Activity:
Check every line of the data below for the string "smart", and copy the ones that hold it.

Data for this task:
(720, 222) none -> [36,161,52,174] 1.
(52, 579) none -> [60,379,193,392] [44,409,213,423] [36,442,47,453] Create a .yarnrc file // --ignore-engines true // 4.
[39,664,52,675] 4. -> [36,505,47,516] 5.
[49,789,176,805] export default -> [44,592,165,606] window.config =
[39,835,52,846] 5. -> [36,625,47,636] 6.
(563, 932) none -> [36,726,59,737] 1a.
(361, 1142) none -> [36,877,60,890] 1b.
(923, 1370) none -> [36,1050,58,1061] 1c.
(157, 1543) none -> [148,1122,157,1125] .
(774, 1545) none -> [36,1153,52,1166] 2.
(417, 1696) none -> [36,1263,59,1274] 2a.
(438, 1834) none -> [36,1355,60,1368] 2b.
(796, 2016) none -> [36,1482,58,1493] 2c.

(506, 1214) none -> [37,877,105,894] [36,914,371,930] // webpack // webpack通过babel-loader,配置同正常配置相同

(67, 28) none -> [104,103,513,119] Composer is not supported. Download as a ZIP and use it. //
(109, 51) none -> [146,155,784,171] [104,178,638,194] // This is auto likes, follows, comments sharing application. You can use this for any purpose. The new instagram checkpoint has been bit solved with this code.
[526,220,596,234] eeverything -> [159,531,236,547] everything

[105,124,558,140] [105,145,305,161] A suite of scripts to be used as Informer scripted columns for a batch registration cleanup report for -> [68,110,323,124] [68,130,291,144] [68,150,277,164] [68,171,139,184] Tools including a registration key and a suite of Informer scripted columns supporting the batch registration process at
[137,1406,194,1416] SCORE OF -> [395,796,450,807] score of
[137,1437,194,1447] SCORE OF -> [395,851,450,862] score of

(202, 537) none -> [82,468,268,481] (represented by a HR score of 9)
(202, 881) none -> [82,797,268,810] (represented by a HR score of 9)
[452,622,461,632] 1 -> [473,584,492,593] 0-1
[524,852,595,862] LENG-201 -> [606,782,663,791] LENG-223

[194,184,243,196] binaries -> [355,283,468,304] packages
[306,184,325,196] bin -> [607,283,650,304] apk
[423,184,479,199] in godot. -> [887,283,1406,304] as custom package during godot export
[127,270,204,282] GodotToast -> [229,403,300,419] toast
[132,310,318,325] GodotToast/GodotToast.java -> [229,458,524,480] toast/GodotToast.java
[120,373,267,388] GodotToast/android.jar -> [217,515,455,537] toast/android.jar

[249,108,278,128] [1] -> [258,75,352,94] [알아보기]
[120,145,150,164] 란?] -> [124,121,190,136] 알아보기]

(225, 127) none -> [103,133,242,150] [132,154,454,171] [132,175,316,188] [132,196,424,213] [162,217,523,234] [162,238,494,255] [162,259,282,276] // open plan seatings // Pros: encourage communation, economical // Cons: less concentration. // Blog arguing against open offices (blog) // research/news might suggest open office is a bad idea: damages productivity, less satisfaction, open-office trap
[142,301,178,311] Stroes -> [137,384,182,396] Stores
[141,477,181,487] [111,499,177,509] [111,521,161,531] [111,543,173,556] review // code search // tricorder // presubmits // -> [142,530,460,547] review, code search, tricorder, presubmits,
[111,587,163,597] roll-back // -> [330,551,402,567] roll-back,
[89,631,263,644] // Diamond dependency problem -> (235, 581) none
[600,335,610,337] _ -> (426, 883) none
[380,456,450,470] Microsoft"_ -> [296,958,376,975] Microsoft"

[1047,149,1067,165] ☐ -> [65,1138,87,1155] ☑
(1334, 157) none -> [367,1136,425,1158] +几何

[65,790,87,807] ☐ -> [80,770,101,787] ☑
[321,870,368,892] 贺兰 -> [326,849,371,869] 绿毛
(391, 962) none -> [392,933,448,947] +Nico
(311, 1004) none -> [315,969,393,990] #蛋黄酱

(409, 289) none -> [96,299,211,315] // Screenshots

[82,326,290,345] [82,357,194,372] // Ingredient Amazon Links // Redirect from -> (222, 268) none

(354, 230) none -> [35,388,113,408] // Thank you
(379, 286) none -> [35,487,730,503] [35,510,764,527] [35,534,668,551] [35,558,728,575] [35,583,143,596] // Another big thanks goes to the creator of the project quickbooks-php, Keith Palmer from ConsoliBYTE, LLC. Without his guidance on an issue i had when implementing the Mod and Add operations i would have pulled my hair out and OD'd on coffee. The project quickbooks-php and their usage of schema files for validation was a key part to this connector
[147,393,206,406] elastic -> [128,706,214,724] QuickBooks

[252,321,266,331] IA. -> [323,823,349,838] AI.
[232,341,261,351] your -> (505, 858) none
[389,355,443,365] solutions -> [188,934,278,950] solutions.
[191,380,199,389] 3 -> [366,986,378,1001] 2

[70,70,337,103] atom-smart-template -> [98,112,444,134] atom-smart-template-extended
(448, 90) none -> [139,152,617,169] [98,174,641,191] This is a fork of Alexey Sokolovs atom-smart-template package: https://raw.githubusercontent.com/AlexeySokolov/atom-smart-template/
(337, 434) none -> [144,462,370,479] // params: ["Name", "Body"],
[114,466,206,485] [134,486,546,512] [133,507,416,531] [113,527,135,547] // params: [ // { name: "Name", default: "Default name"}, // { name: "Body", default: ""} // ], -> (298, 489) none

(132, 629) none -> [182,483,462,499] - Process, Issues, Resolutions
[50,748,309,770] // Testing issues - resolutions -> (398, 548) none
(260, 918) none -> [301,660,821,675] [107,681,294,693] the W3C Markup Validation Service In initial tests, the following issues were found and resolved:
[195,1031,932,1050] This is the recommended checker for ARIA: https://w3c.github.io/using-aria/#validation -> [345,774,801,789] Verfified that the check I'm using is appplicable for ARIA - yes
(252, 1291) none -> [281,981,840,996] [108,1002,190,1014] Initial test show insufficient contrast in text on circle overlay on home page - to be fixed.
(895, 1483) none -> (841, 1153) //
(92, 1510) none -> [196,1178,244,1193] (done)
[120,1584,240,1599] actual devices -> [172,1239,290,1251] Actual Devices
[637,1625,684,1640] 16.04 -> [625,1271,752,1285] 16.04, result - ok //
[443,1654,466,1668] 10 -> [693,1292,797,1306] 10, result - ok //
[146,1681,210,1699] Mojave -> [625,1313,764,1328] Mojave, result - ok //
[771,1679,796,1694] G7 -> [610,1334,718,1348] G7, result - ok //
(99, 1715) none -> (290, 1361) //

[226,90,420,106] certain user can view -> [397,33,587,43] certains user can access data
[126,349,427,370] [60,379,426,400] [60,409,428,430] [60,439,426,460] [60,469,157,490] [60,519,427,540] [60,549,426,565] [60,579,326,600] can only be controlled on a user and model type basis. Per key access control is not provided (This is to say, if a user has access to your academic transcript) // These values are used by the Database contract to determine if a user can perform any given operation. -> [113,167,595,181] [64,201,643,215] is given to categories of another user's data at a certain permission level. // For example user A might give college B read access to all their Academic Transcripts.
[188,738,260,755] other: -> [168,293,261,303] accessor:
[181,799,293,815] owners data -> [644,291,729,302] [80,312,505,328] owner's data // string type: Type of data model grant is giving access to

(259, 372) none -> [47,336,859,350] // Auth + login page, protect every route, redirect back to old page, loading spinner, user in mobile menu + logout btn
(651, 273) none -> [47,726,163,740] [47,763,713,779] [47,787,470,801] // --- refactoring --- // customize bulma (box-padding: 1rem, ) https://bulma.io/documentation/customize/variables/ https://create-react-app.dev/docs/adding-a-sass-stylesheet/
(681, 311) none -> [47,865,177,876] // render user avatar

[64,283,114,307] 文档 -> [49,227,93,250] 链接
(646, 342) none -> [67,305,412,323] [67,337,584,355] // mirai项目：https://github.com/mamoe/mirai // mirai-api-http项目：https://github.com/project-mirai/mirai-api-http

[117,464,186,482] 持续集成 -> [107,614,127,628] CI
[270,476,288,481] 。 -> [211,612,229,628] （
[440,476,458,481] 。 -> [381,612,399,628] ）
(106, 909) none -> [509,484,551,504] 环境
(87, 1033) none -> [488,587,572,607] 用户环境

Output of the task:
[70,70,337,103] atom-smart-template -> [98,112,444,134] atom-smart-template-extended
(448, 90) none -> [139,152,617,169] [98,174,641,191] This is a fork of Alexey Sokolovs atom-smart-template package: https://raw.githubusercontent.com/AlexeySokolov/atom-smart-template/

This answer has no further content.